== Given information

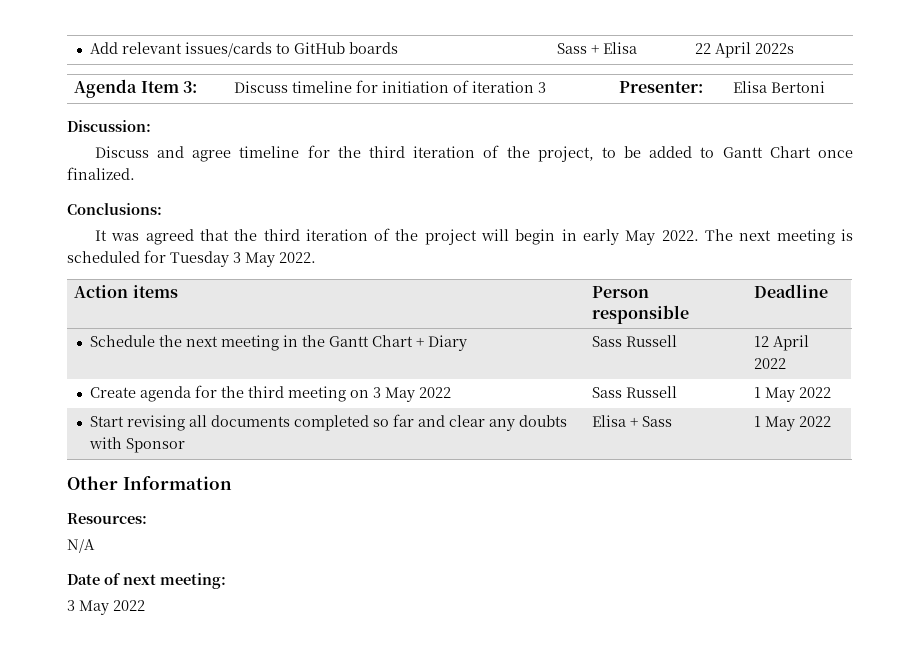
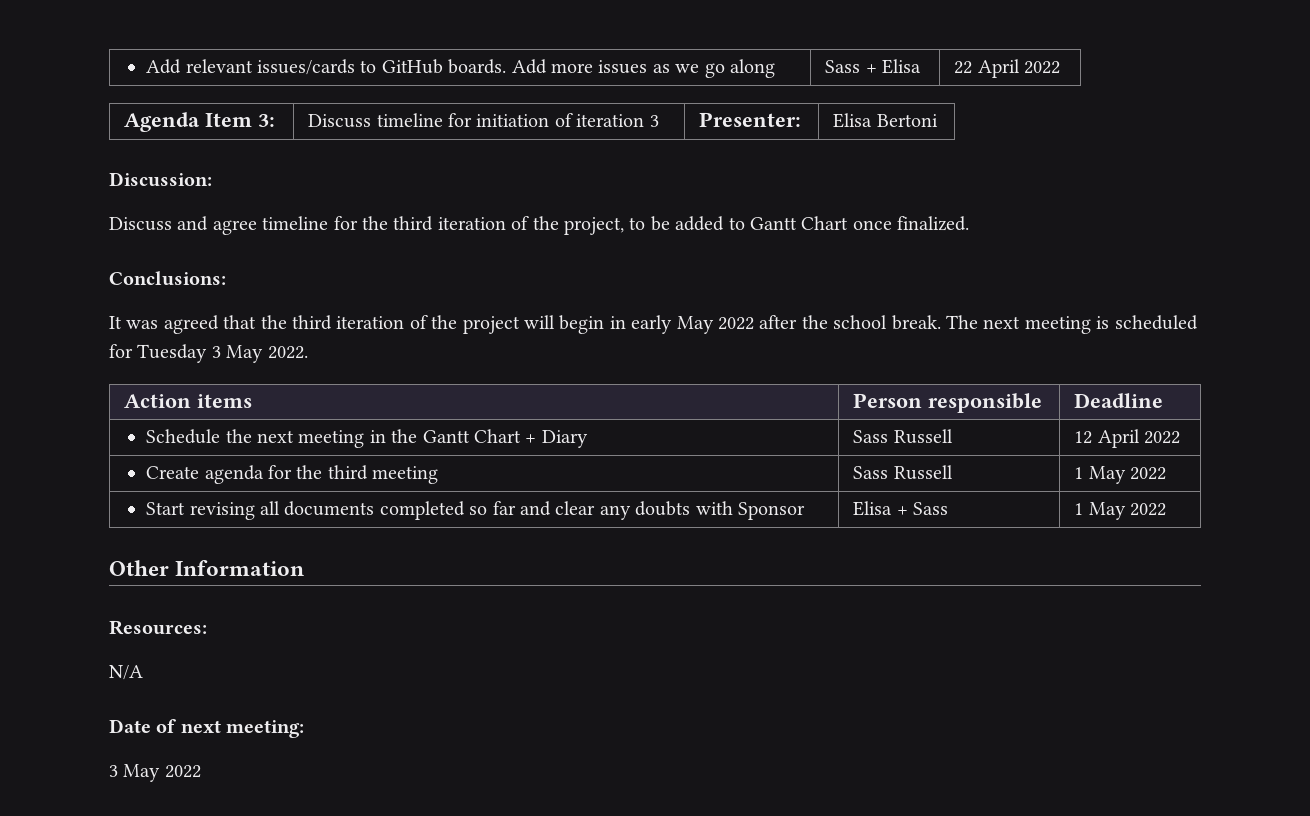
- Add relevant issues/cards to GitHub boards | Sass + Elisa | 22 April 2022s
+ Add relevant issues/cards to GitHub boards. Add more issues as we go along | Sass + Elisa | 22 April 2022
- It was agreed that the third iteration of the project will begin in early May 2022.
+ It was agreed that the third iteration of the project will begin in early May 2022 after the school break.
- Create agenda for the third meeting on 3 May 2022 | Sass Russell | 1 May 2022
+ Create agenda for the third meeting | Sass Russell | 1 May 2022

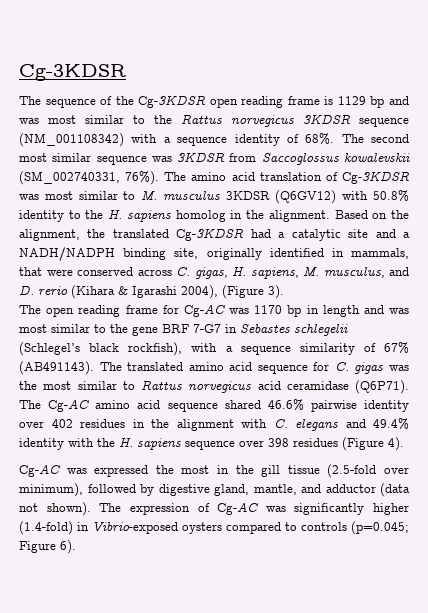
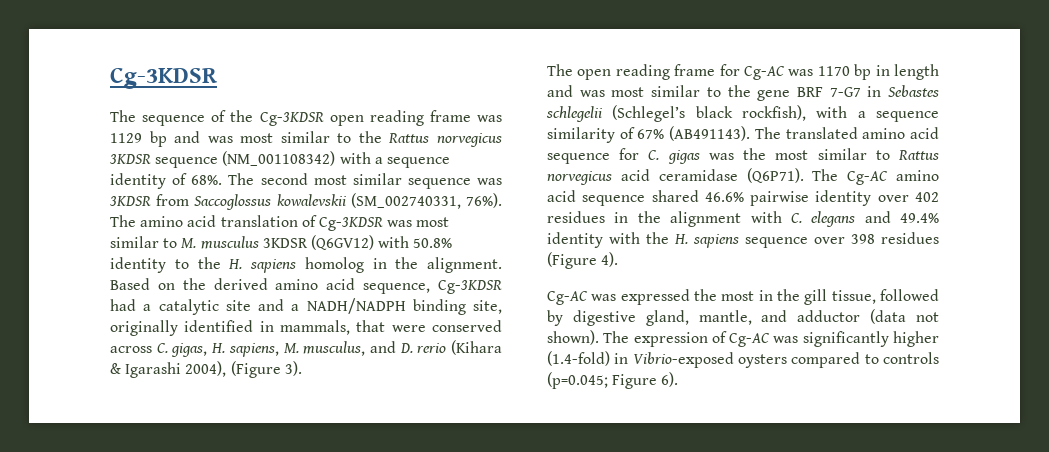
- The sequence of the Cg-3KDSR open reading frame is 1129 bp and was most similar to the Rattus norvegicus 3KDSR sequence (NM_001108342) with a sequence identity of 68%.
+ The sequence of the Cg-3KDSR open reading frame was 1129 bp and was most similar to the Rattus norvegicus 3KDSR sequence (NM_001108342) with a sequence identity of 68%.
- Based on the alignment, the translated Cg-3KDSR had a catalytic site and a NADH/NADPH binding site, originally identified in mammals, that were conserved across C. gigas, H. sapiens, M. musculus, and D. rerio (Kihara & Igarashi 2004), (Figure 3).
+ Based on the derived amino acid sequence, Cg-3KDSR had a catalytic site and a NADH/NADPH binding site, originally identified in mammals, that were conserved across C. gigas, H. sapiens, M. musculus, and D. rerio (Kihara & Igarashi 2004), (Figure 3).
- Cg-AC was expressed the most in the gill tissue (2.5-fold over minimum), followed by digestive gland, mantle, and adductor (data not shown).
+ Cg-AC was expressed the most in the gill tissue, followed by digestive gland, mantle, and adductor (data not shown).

====
== Given information

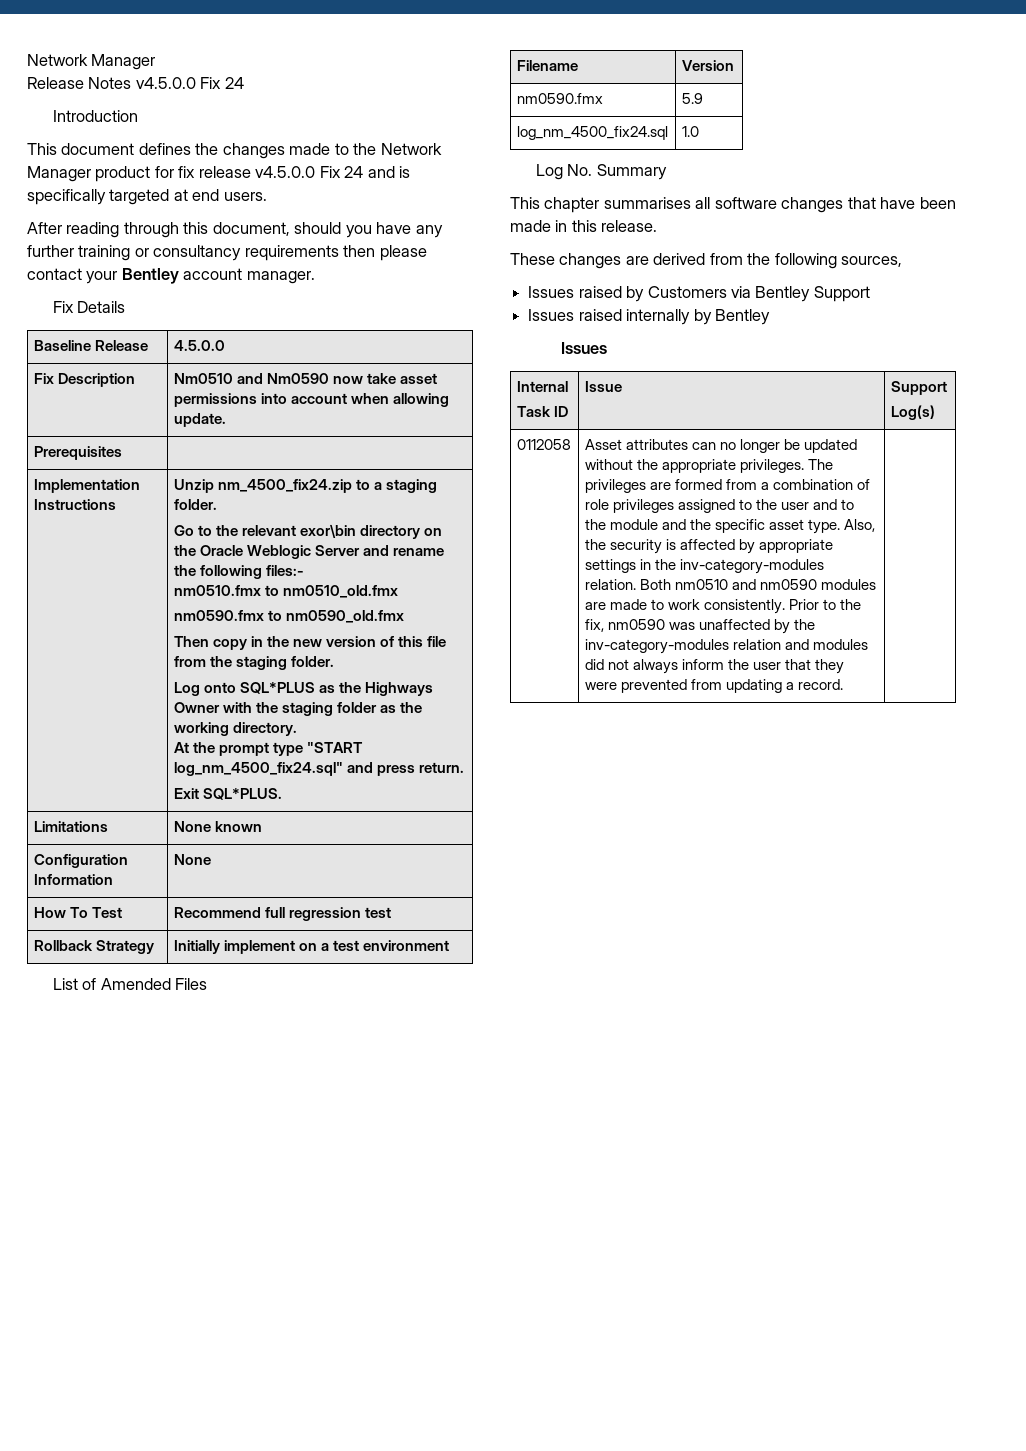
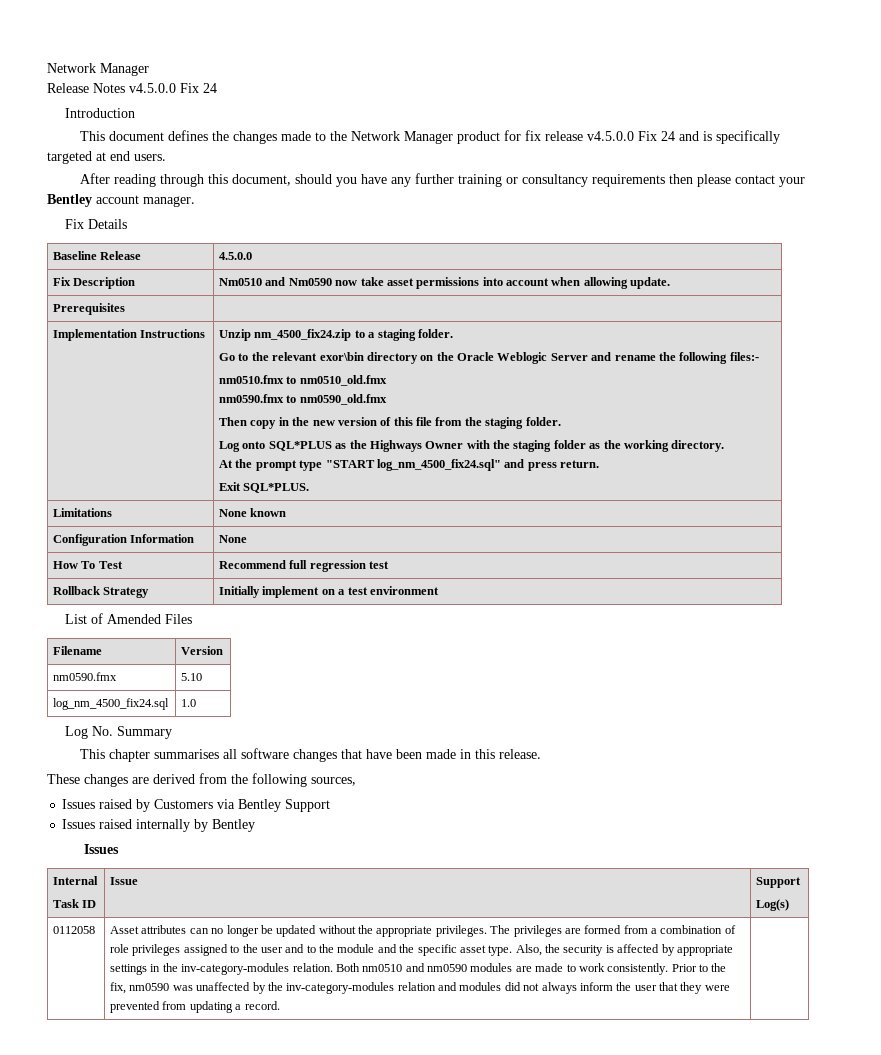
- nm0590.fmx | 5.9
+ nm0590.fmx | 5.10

====

| To do |
Copy out every line of the material above that contains the string "followed".

| Your response |
- Cg-AC was expressed the most in the gill tissue (2.5-fold over minimum), followed by digestive gland, mantle, and adductor (data not shown).
+ Cg-AC was expressed the most in the gill tissue, followed by digestive gland, mantle, and adductor (data not shown).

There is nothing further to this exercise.